May 31, 2016
The 2008 recession caused job losses across the board, but it was especially hard for young Americans. The annual employment rate for 20–24 year-olds declined 8.1 percentage points between 2007 and 2010; for 25–29 year-olds, employment fell 6.0 percentage points through 2011. As of 2015, employment was still down 4.6 percentage points for the former group and 3.1 percentage points for the latter.
By contrast, employment among seniors did not fall during the recession — it actually increased. Between 2006 and 2015, there was not a single year in which employment fell for Americans age 65 and over. Employment in this age group is up 2.7 percentage points since 2007 and is up 3.2 percentage points since 2006.
This has actually been part of a long-term trend of rising employment among older Americans. The graph below shows the employment rate of Americans in their sixties and Americans age 70 and over from 1994 to 2015. Both groups saw record-high employment in 2015.
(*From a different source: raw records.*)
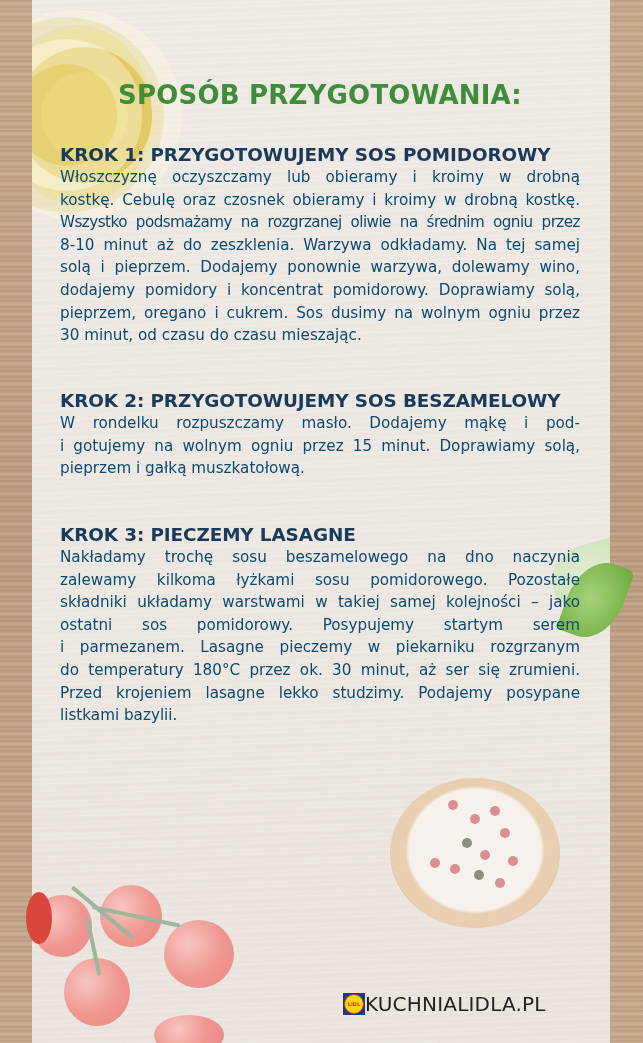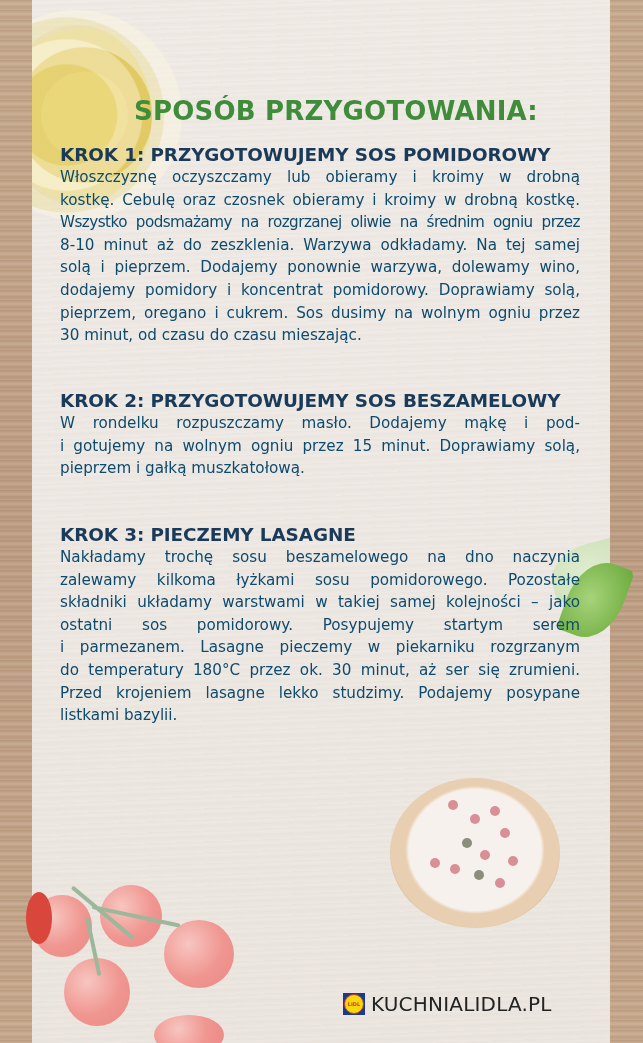--- a/index.html
+++ b/index.html
@@ -56,21 +56,21 @@
     }
     .step-body {
       position: absolute; left: 60px; width: 520px;
       font-family: "DejaVu Sans", sans-serif; font-size: 15.2px; line-height: 22.6px;
       color: #0c4a6e; text-align: justify; margin: 0;
     }
     .line { display: block; text-align: justify; text-align-last: justify; white-space: nowrap; }
     .line.last { text-align-last: left; }
     .line.tight { letter-spacing: -0.55px; word-spacing: -2px; }
 
-    .footer { position: absolute; left: 343px; top: 992px; display: flex; align-items: center; gap: 6px; }
+    .footer { position: absolute; left: 343px; top: 992px; display: flex; align-items: center; }
     .lidl-logo {
       width: 22px; height: 22px; background: #1a3a8c; display: flex; align-items: center; justify-content: center;
     }
     .lidl-logo .circle {
       width: 18px; height: 18px; border-radius: 50%; background: #f5d90a; border: 1px solid #d33;
       display: flex; align-items: center; justify-content: center; font-size: 5px; font-weight: bold; color: #d33;
       font-family: "DejaVu Sans", sans-serif;
     }
     .site { font-family: "DejaVu Sans", sans-serif; font-size: 20px; color: #222; letter-spacing: 0.2px; }
   </style>
@@ -102,21 +102,21 @@
     <div class="tomato" style="left:122px;top:1015px;width:70px;height:40px"></div>
     <div class="stem" style="left:40px;top:885px;width:80px;transform:rotate(40deg)"></div>
     <div class="stem" style="left:60px;top:905px;width:90px;transform:rotate(12deg)"></div>
     <div class="stem" style="left:55px;top:915px;width:60px;transform:rotate(78deg)"></div>
   </div>
 </div>
 
 <div class="leaf-out"></div>
 <div class="tomato-out"></div>
 
-<h1 class="title" style="margin:16px">SPOSÓB PRZYGOTOWANIA:</h1>
+<h1 class="title" style="margin:0">SPOSÓB PRZYGOTOWANIA:</h1>
 
 <div class="step-heading" style="top:144px">KROK 1: PRZYGOTOWUJEMY SOS POMIDOROWY</div>
 <div class="step-body" style="top:166px">
   <span class="line">Włoszczyznę oczyszczamy lub obieramy i kroimy w drobną</span>
   <span class="line">kostkę. Cebulę oraz czosnek obieramy i kroimy w drobną kostkę.</span>
   <span class="line tight">Wszystko podsmażamy na rozgrzanej oliwie na średnim ogniu przez</span>
   <span class="line">8-10 minut aż do zeszklenia. Warzywa odkładamy. Na tej samej</span>
   <span class="line">solą i pieprzem. Dodajemy ponownie warzywa, dolewamy wino,</span>
   <span class="line">dodajemy pomidory i koncentrat pomidorowy. Doprawiamy solą,</span>
   <span class="line">pieprzem, oregano i cukrem. Sos dusimy na wolnym ogniu przez</span>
The rise in senior employment cannot be attributed to more general labor market trends. This can be seen when comparing the employment-to-population ratio (EPOP) for 40–44 year-olds with the EPOPs for seniors. EPOPs are generally higher for 40–44 year-olds than for any other age group because that is when most people are in their prime working years. In the 1990s, 40–44 year-olds were about 2.5 times as likely to be employed as 60-year-olds and were about 11 times as likely to be employed as people aged 70 and over. This can be seen in the figure below. Since 2000, employment has continued rising for seniors even as it has declined among 40–44 year-olds.